Imagine the consensus is "we don't know much" - is the science still settled? Or consider a top expert advisory panel voting 55:45 on a major consequential policy decision (this actually happened recently). That's deep uncertainty by scientific standards - but in policy terms, it becomes binary. And downstream, the messaging hardens: the science has spoken, and disagreement becomes misinformation.

When policy demands certainty, science gets reshaped to supply it - nuance not included. The inevitable side effect - public trust in science begins to erode.
 
My point is that while science is self correcting, it sometimes takes a lifetime for the correction.

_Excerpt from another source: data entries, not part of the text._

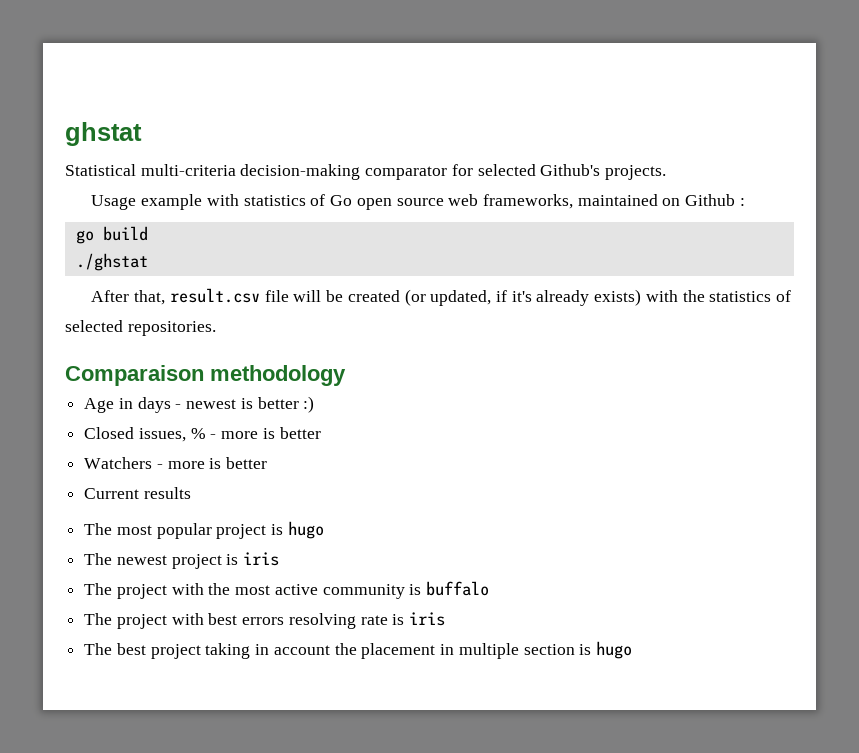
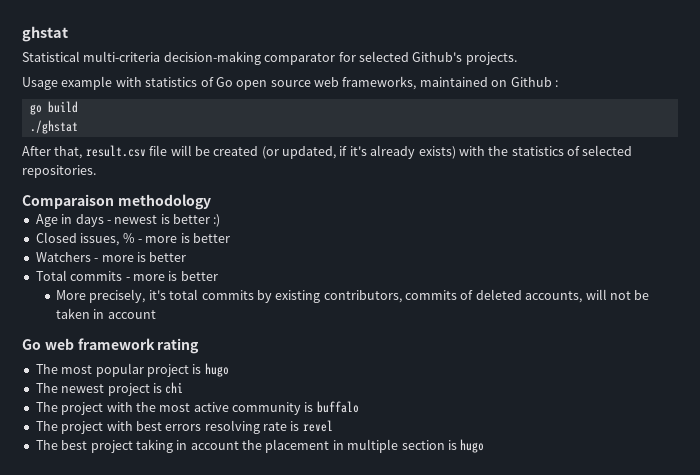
[84,487,191,499] Current results -> [35,270,218,281] [56,289,650,303] [56,308,156,319] [22,338,200,354] Total commits - more is better // More precisely, it's total commits by existing contributors, commits of deleted accounts, will not be taken in account // Go web framework rating
[243,552,280,566] iris -> [165,382,184,394] chi
[409,612,446,626] iris -> [302,420,333,432] revel

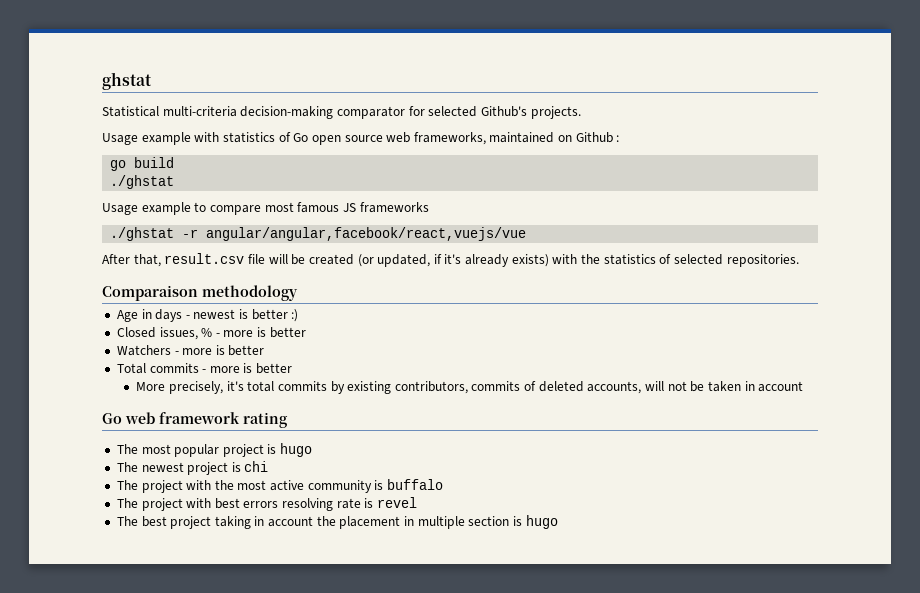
(78, 127) none -> [102,202,429,215] [110,227,527,241] // Usage example to compare most famous JS frameworks // ./ghstat -r angular/angular,facebook/react,vuejs/vue

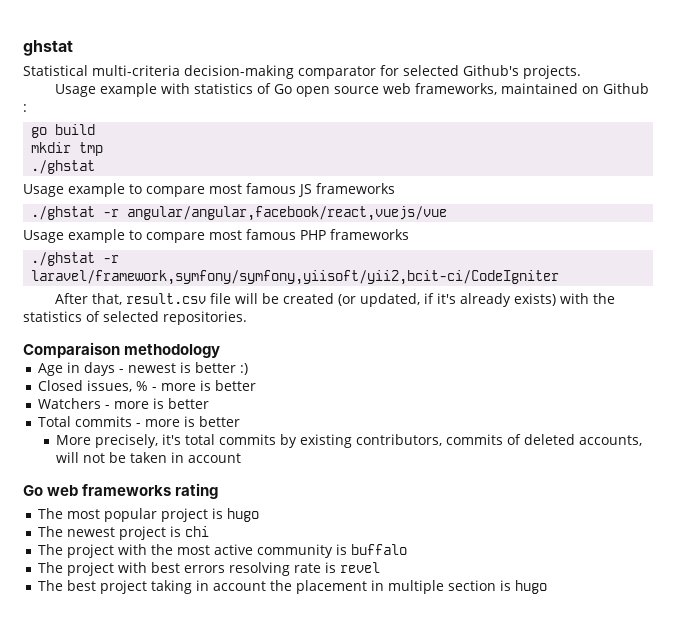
(175, 162) none -> [31,142,104,156] // mkdir tmp
(527, 234) none -> [23,229,409,243] [31,252,120,266] [31,270,560,285] // Usage example to compare most famous PHP frameworks // ./ghstat -r laravel/framework,symfony/symfony,yiisoft/yii2,bcit-ci/CodeIgniter
[159,412,240,424] framework -> [82,484,172,496] frameworks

Max Planck said something very similar that became so famous it is known as Planck's principle. We sometimes hear it stated in the rather brutal form: science progresses one funeral at a time.
 
When policy demands certainty, science gets reshaped to supply it
Not sure about this. There is no reshaping of science only reshaping of the rhetoric about the data. The preponderance of climate change data and what it shows is a prime example. Interpretation especially about what portends for the future, of what will and how fast it will change, reasoned conjecture, but still conjecture, along the side of wishful thinking on its existence and control. Evolution is not goal directed and the past is not negotiable.
 
Not sure about this. There is no reshaping of science only reshaping of the rhetoric about the data.
And this is exactly what informs the public - the rhetoric. The rhetoric becomes "The Science" for the uninformed. Most people don't read peer-reviewed literature - they don't have the time, nor the skills. What reaches them is the politically expedient narrative - not the nuance.